Lo que China había construido no era simplemente una capacidad fabril, sino una cultura de producción total, integrada verticalmente y sin fisuras entre diseño, ejecución y distribución.
La paradoja del ingeniero estadounidense
Uno de los elementos más reveladores del testimonio de Jobs fue su mención a la escasez de ingenieros cualificados en Estados Unidos. Mientras en China se pueden reunir 8.700 ingenieros en menos de dos semanas, en EE. UU. esto llevaría más de nueve meses.
No se trata solo de una cuestión numérica, sino cultural y estructural. En China, muchas universidades técnicas están alineadas directamente con los intereses industriales del país. La formación profesional tiene un prestigio que en Occidente ha ido diluyéndose, mientras que en EE. UU. se ha privilegiado el conocimiento abstracto sobre las habilidades aplicadas.

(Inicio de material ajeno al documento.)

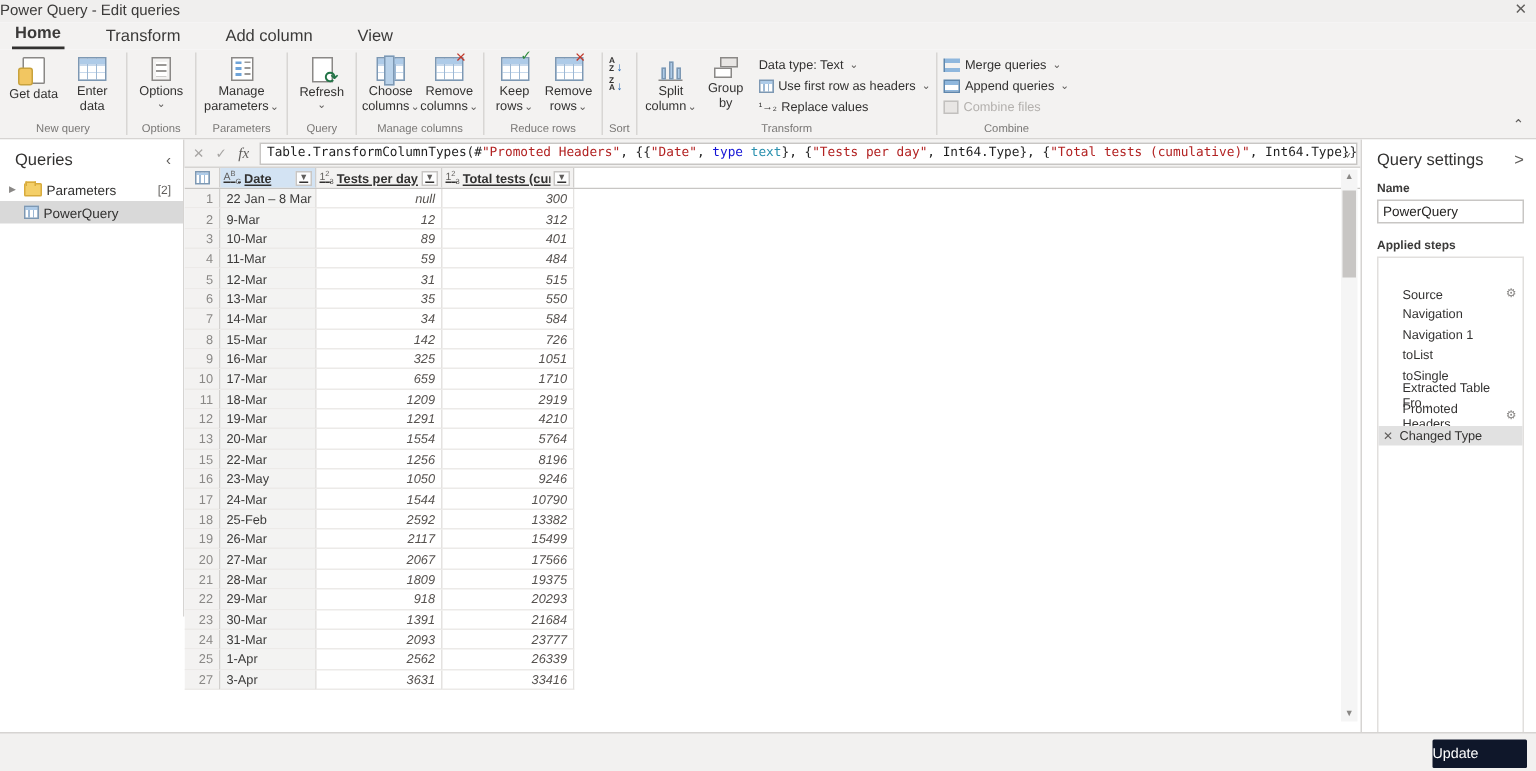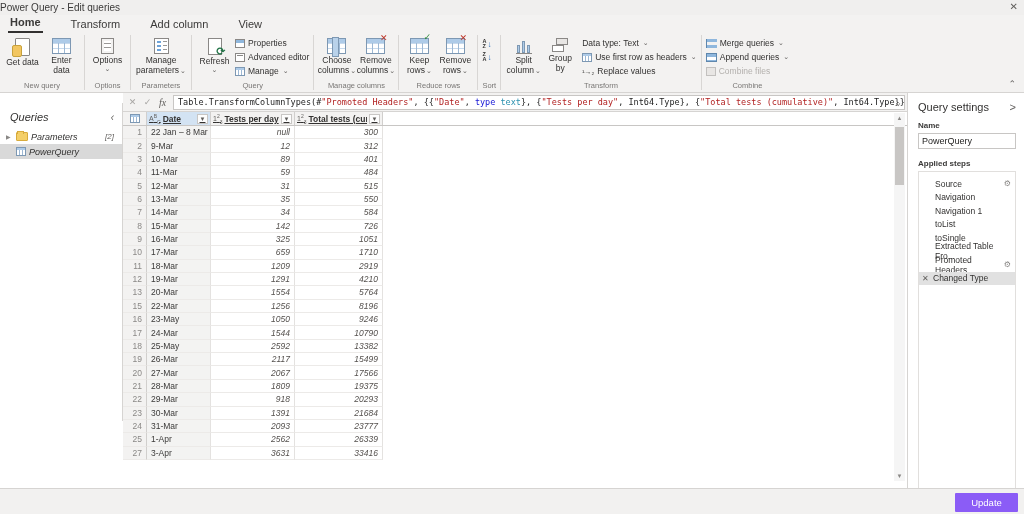--- a/index.html
+++ b/index.html
@@ -188,20 +188,6 @@
         <span class="i-refresh-page"></span>
         <div class="blabel">Refresh</div>
       </div>
-      <div class="stack">
-        <div class="smallbtn">
-          <span class="i-props"></span>
-          <span>Properties</span>
-        </div>
-        <div class="smallbtn">
-          <span class="i-adv"></span>
-          <span>Advanced editor</span>
-        </div>
-        <div class="smallbtn drop">
-          <span class="i-table-s"></span>
-          <span>Manage</span>
-        </div>
-      </div>
     </div>
     <div class="glabel">Query</div>
   </div>

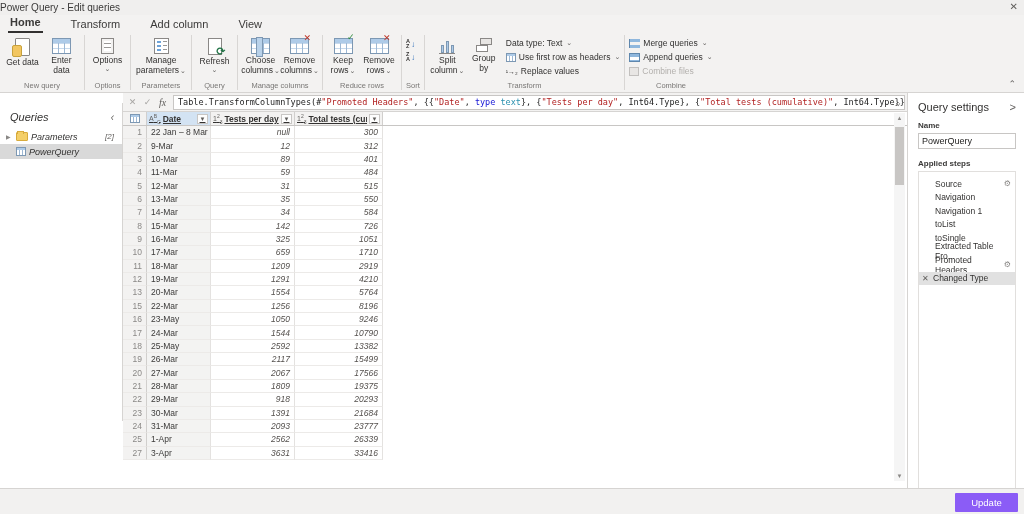--- a/index.html
+++ b/index.html
@@ -79,7 +79,7 @@
   .tok-p { color:#1e1e1e; } .tok-s { color:#b22222; } .tok-k { color:#1414d6; } .tok-t { color:#2b91af; }
 
   
-  .queries { position:absolute; left:0; top:103px; width:123px; height:318px; background:#fff; border-right:1px solid #d6d4d2;font-style:italic; }
+  .queries { position:absolute; left:0; top:93px; width:123px; height:318px; background:#fff; border-right:1px solid #d6d4d2; }
   .qhead { display:flex; justify-content:space-between; align-items:center; padding:8px 8px 6px 10px; font-size:11px; color:#323130; }
   .qhead .col { color:#605e5c; font-size:10px; }
   .qitem { display:flex; align-items:center; height:15px; font-size:9px; gap:3px; padding-left:6px; color:#323130; }

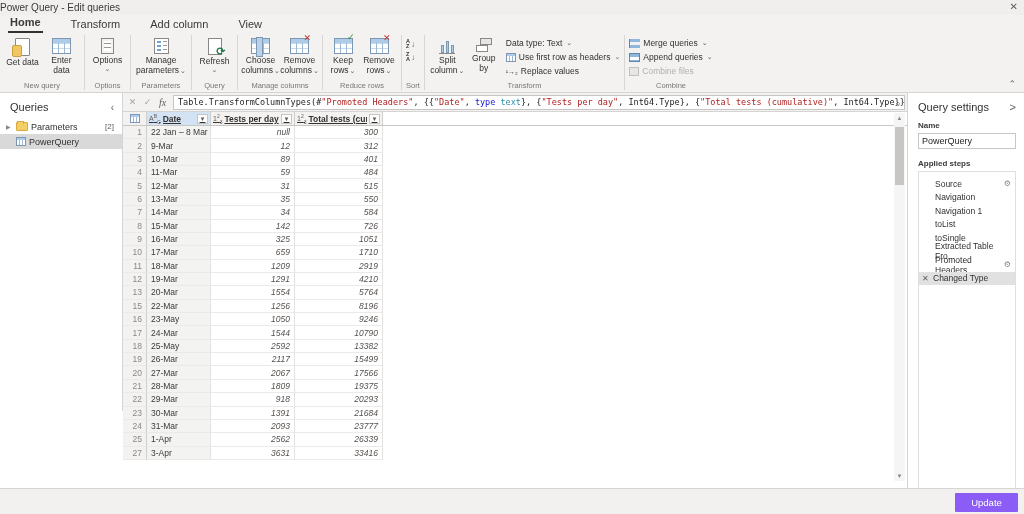--- a/index.html
+++ b/index.html
@@ -119,7 +119,7 @@
   .shead .exp { color:#605e5c; }
   .slabel { font-size:8px; font-weight:bold; color:#3b3a39; margin-bottom:3px; }
   .nameinput { width:100%; height:16px; border:1px solid #c8c6c4; font-size:9px; padding:0 3px; font-family:"Liberation Sans",sans-serif; color:#252423; margin-bottom:10px; }
-  .stepsbox { border:1px solid #e1dfdd; height:318px; padding-top:5px; }
+  .stepsbox { border:1px solid #e1dfdd; height:318px; padding-top:17px; }
   .step { display:flex; align-items:center; height:13.5px; font-size:8.5px; color:#323130; padding:0 4px 0 16px; position:relative; }
   .step .gear { margin-left:auto; color:#8a8886; font-size:8px; }
   .step.selected { background:#e1e1e1; padding-left:14px; }

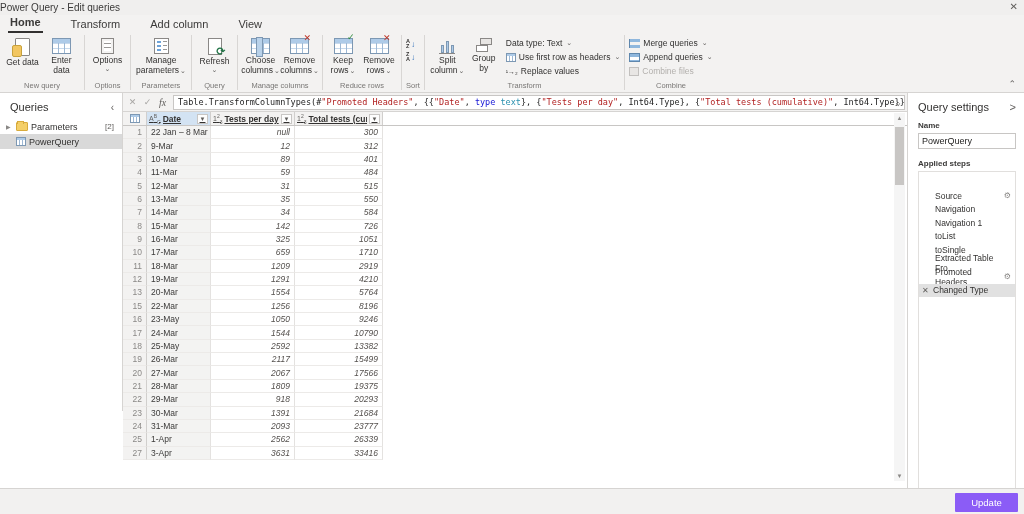--- a/index.html
+++ b/index.html
@@ -482,7 +482,7 @@
 
   <div class="grow">
     <div class="gc rn">18</div>
-    <div class="gc date" style="width:64px">25-May</div>
+    <div class="gc date" style="width:64px">25-Feb</div>
     <div class="gc num w1">2592</div>
     <div class="gc num w2">13382</div>
     <div class="gfill"></div>

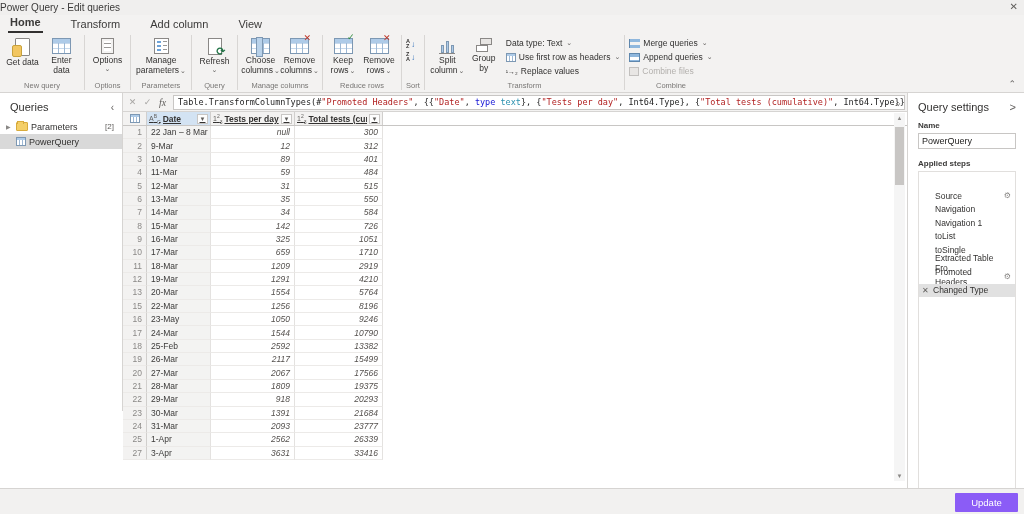--- a/index.html
+++ b/index.html
@@ -127,7 +127,7 @@
 
   
   .footer { position:absolute; left:0; top:488px; width:1024px; height:26px; background:#f2f1f0; border-top:1px solid #d6d4d2; }
-  .updatebtn { position:absolute; right:6px; top:4px; width:63px; height:19px; background:#8b5cf6; color:#fff; font-size:9.5px; text-align:center; line-height:19px; border-radius:1px; }
+  .updatebtn { position:absolute; right:6px; top:4px; width:63px; height:19px; background:#0f172a; color:#fff; font-size:9.5px; line-height:19px; border-radius:1px; }
 </style>
 </head>
 <body>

La consecuencia es una brecha no solo de formación, sino de mentalidad. En Estados Unidos, un ingeniero busca trabajo en Google o Tesla. En China, se forma para adaptarse a una línea de montaje altamente especializada. No es cuestión de talento, sino de dirección estratégica de ese talento.

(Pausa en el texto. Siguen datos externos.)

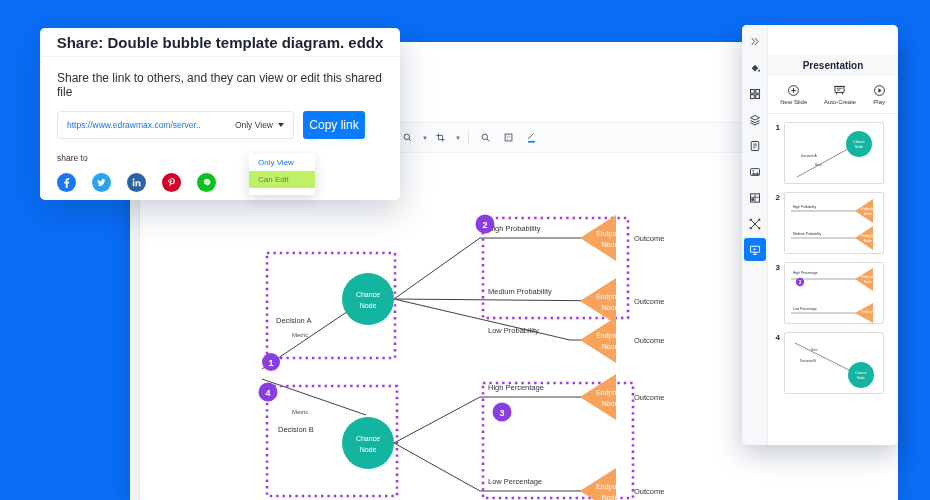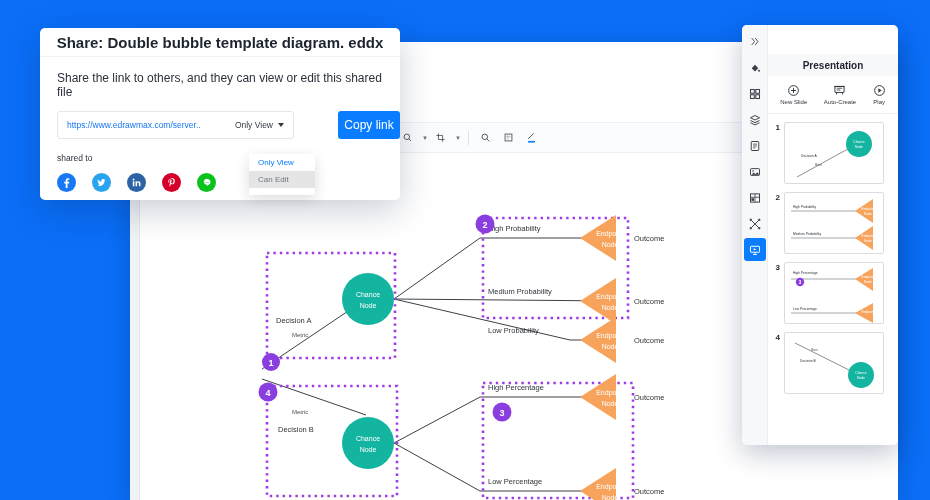--- a/index.html
+++ b/index.html
@@ -72,7 +72,7 @@
     font-size:15px; font-weight:bold; color:#1d2430; border-bottom:1px solid #f0f1f3;
   }
   #share-subtitle { margin:14px 0 0 17px; font-size:12px; color:#2b313a; }
-  #link-row { display:flex; align-items:center; margin:12px 0 0 17px; gap:9px;justify-content:space-between; }
+  #link-row { display:flex; align-items:center; margin:12px 0 0 17px; gap:9px; }
   #link-box {
     width:237px; height:28px; border:1px solid #e3e6ea; border-radius:3px;
     display:flex; align-items:center; padding:0 9px; background:#fff;

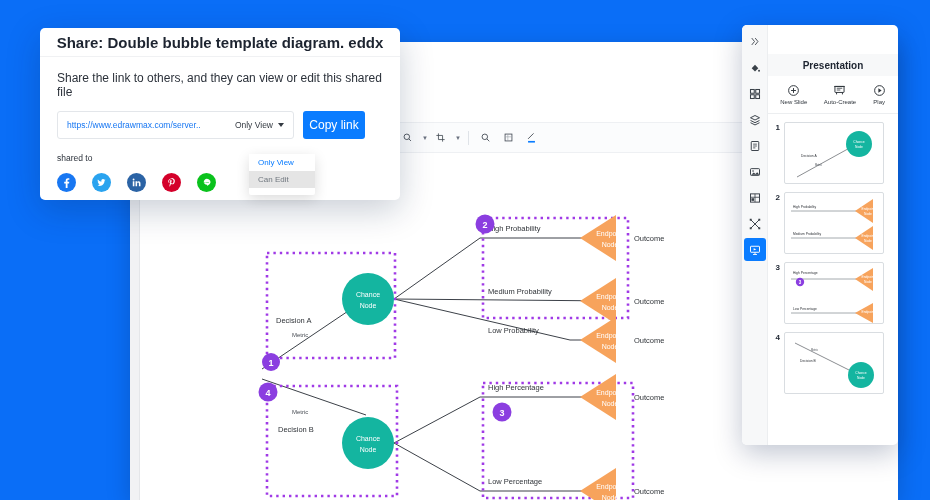--- a/index.html
+++ b/index.html
@@ -359,7 +359,7 @@
     <div class="perm-opt alt">Can Edit</div>
   </div>
 
-  <div id="share-to-label">shared to</div>
+  <div id="share-to-label">share to</div>
   <div id="social-row">
     <div class="social" style="background:#1877f2">
       <svg width="11" height="11" viewBox="0 0 16 16">

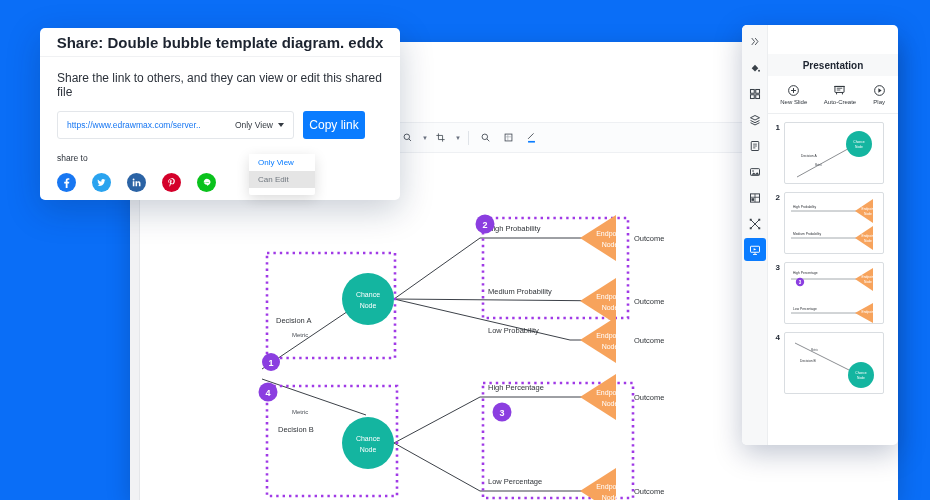--- a/index.html
+++ b/index.html
@@ -90,7 +90,7 @@
   }
   .perm-opt { height:17px; display:flex; align-items:center; padding-left:9px; font-size:8px; }
   .perm-opt.sel { color:#0a7cff; background:#fff; }
-  .perm-opt.alt { color:#70777f; background:#e5e5e5; }
+  .perm-opt.alt { color:#70777f; background:#bef264; }
   #share-to-label { margin:14px 0 0 17px; font-size:8.5px; color:#2b313a; }
   #social-row { display:flex; gap:16px; margin:10px 0 0 17px; }
   .social { width:19px;height:19px;border-radius:50%;display:flex;align-items:center;justify-content:center;cursor:pointer;}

Cadenas de suministro y decisiones invisibles
El mito del producto "americano" quedó obsoleto cuando Apple, como muchas otras grandes tecnológicas, empezó a externalizar no solo sus procesos manufactureros, sino también gran parte del valor añadido de la ingeniería aplicada.
Aunque el diseño y la propiedad intelectual siguen naciendo en Cupertino, la realidad es que cada iPhone contiene piezas de decenas de países y se ensambla principalmente en China. Las llamadas cadenas de suministro globales no son solo una cuestión logística, sino política y económica.
El caso Apple demuestra que la eficiencia ya no reside únicamente en las ideas, sino en la ejecución a escala global. Y esa ejecución, hoy, pertenece en gran medida a Asia.
En este escenario, decisiones como el rediseño exprés de una carcasa, el cambio de una pieza de hardware o la mejora de una línea de producción, ya no se toman en Silicon Valley sino en las zonas económicas especiales de Guangdong, donde la velocidad es un activo y el margen de maniobra es infinitamente mayor.
Política industrial vs. Capitalismo de plataforma
El intercambio entre Jobs y Obama también expuso un dilema que sigue sin resolverse: ¿Puede una potencia postindustrial como EE. UU. recuperar el control de su producción sin renunciar a las dinámicas del libre mercado?
Durante décadas, la política industrial fue una mala palabra en Washington. Pero a medida que el dominio chino se consolidaba, las voces que pedían un "rearme" industrial comenzaron a multiplicarse. Bajo las administraciones de Trump y Biden, la narrativa del "reshoring" —traer de vuelta los empleos industriales— cobró fuerza, aunque con resultados inciertos.
El caso Apple es emblemático. La compañía tiene recursos para construir fábricas en cualquier parte del mundo. Pero mientras los márgenes, la escala y la flexibilidad estén del lado chino, mover la producción supone asumir riesgos innecesarios.